Damon spotted a thermos on a rolling cart next to Pancar and grunted. His hands, rubbery and numb, grabbed for it, and Pancar helped him hold the brim to his lips. Cold coffee dribbled down his lips as he sucked down its contents.
“I know these last few months have been difficult for you. I know you’ve felt responsible for Li. And Tarsha.”
Damon wiped his lips. His words finally came to him, although not as quickly as he’d have liked. “What... have you learned?”
“That last time we talked I told you that Urusous and Tarsha were brother and sister. Now I have to tell you something even harder to hear. I did some digging on the Alliance database when Victor deactivated the net defense system. I found that Razar ordered the Hub to run an aptitude and abilities comparative analysis just before the Command Development Program launched, including test scores from the Endgame and the Military Readiness Exams.”
Damon knew the rest of Pancar’s theory before he had explained it, and his heart sunk in his chest. A bad taste, worse than the aftertaste of the coffee grounds, singed the back of his throat.

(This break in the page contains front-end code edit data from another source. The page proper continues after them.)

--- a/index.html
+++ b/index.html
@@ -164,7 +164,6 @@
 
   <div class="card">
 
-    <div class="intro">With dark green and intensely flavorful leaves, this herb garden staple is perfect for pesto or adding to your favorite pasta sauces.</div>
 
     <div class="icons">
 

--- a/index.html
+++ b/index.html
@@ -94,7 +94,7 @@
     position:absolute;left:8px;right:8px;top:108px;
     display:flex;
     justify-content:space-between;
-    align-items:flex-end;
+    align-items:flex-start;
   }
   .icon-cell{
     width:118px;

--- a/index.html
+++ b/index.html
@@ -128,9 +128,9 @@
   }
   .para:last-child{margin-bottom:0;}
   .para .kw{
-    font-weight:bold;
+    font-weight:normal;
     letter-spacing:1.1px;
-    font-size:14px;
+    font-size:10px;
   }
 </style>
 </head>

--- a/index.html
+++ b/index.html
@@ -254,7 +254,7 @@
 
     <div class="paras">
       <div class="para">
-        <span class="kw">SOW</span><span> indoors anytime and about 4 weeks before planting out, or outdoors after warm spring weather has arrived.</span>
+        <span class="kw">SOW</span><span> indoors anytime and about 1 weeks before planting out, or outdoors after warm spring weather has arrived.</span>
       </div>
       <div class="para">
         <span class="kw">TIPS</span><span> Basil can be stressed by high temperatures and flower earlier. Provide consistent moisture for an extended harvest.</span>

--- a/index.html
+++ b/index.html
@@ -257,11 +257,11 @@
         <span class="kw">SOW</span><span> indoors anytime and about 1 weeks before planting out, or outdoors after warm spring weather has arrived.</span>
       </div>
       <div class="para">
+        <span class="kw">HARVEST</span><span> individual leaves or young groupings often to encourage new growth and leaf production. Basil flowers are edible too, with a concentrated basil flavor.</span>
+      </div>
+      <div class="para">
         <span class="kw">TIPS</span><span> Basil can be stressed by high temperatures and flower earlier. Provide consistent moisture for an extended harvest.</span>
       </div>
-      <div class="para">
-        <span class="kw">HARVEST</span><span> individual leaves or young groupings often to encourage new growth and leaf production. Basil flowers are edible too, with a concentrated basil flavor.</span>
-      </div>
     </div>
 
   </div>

“Razar ordered research teams to take genetic samples from the most capable candidates, both military and non-military alike.”
/>
He was never supposed to be a chief commanding officer, but before the Kyrons, before Li and Tarsha, he had outscored everyone in the Fleet. He had just been doing his duty, for his family, for the Starways. He never thought it odd when they ran him through every single psychiatric and intelligence test the military had to offer. It was wartime, and they needed to find the best commanders. Nor did he think twice when they put him through rigorous physical exams that involved blood sample after blood sample. He was, after all, a Tarkn born of a human surrogate. There were always concerns, though unfounded, fueled by the racial purism that polluted the upper ranks of the old USC.

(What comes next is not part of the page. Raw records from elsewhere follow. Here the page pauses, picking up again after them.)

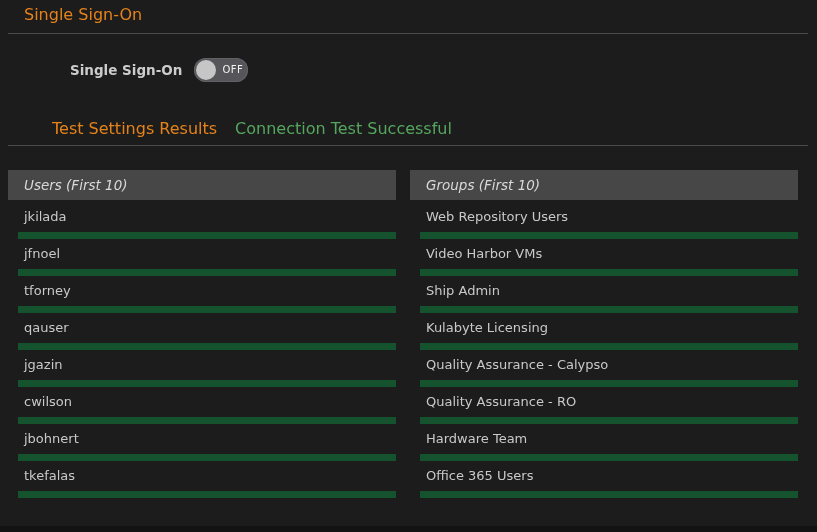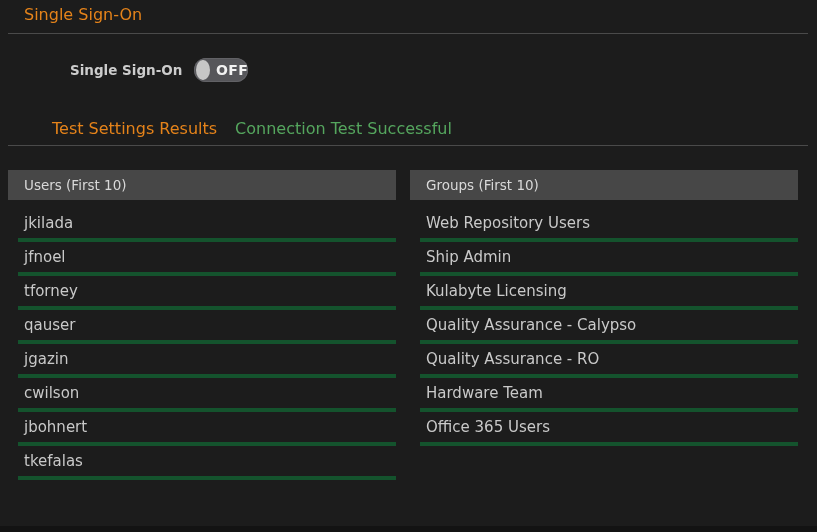--- a/index.html
+++ b/index.html
@@ -57,8 +57,8 @@
   }
   .toggle-state {
     margin-left: 6px;
-    font-size: 14px;
-    font-weight: bold;
+    font-size: 10px;
+    font-weight: normal;
     letter-spacing: 0.5px;
     color: #f2f2f2;
   }

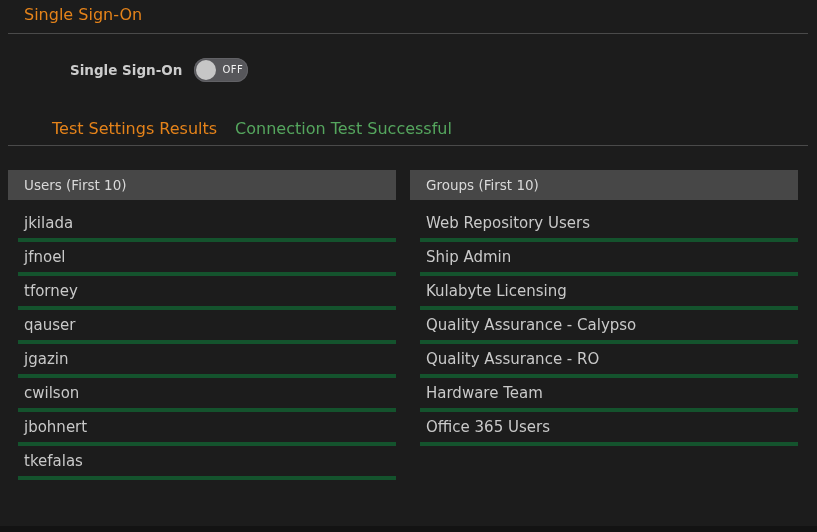--- a/index.html
+++ b/index.html
@@ -87,7 +87,8 @@
     height: 30px;
     line-height: 30px;
     padding-left: 16px;
-    margin-bottom: 8px;
+    margin-bottom: 2px;
+    font-style: italic;
   }
   .table-row {
     height: 30px;

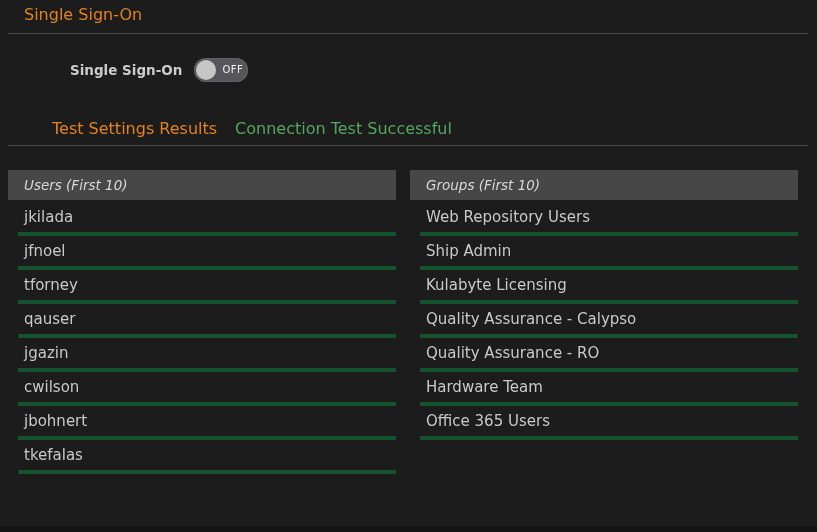--- a/index.html
+++ b/index.html
@@ -95,9 +95,9 @@
     line-height: 30px;
     margin-left: 10px;
     padding-left: 6px;
-    font-size: 15px;
+    font-size: 13px;
     color: #c9c9c9;
-    border-bottom: 4px solid #14532d;
+    border-bottom: 7px solid #14532d;
   }
   .footer-strip {
     position: absolute;

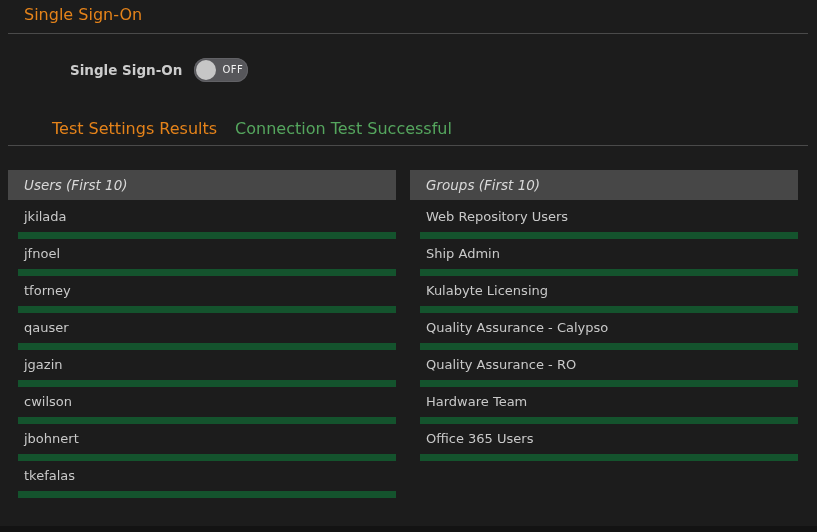--- a/index.html
+++ b/index.html
@@ -143,6 +143,7 @@
   <div class="result-table">
     <div class="table-header">Groups (First 10)</div>
     <div class="table-row">Web Repository Users</div>
+    <div class="table-row">Video Harbor VMs</div>
     <div class="table-row">Ship Admin</div>
     <div class="table-row">Kulabyte Licensing</div>
     <div class="table-row">Quality Assurance - Calypso</div>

Damon Unipoesa offered his arm to Pancar. The Nagoorian took it firmly, wiping his skin with an alcohol swab before removing the syringe from his uniform pocket.
“I wanted to do this myself. That way there will be no mistakes, no more doubts. This will stay between you and me.”
Damon grabbed Pancar’s wrist just as the needle touched his skin. “This isn’t necessary. Both of us already know.”
Pancar gently removed himself from Damon’s grip. Damon closed his eyes, fighting the landslide of emotion crushing his chest. It had been years since he had cried. He almost couldn’t remember what it had felt like. As the needle pierced his vein pulling warm bloodfrom his body, he smiled, tears cascading down his cheeks.
JUMPING TO JUE HEXRON proved difficult with Li’s new army staking out territory along routine jump sites. Jetta made two extra jumps, one that barely avoided materializing into the gigantic basalt moons of Oraesis III, just to stay away from frequently trafficked areas. But then again, it didn’t really matter. She was expecting to get caught.
The stealth fighter’s cloaking ability enabled her to make it past the orbital perimeter, but once she hit the frequency-monitored airspace above the Holy Cities, her engine exhaust reacting against the nitrogen components in the air made her easily detectable.
Their instruments not yet able to pinpoint her location, the airspace patrol sent out a general broadcast along her trajectory: “Unidentified ship, please submit your license and registry to the airspace magistrate.”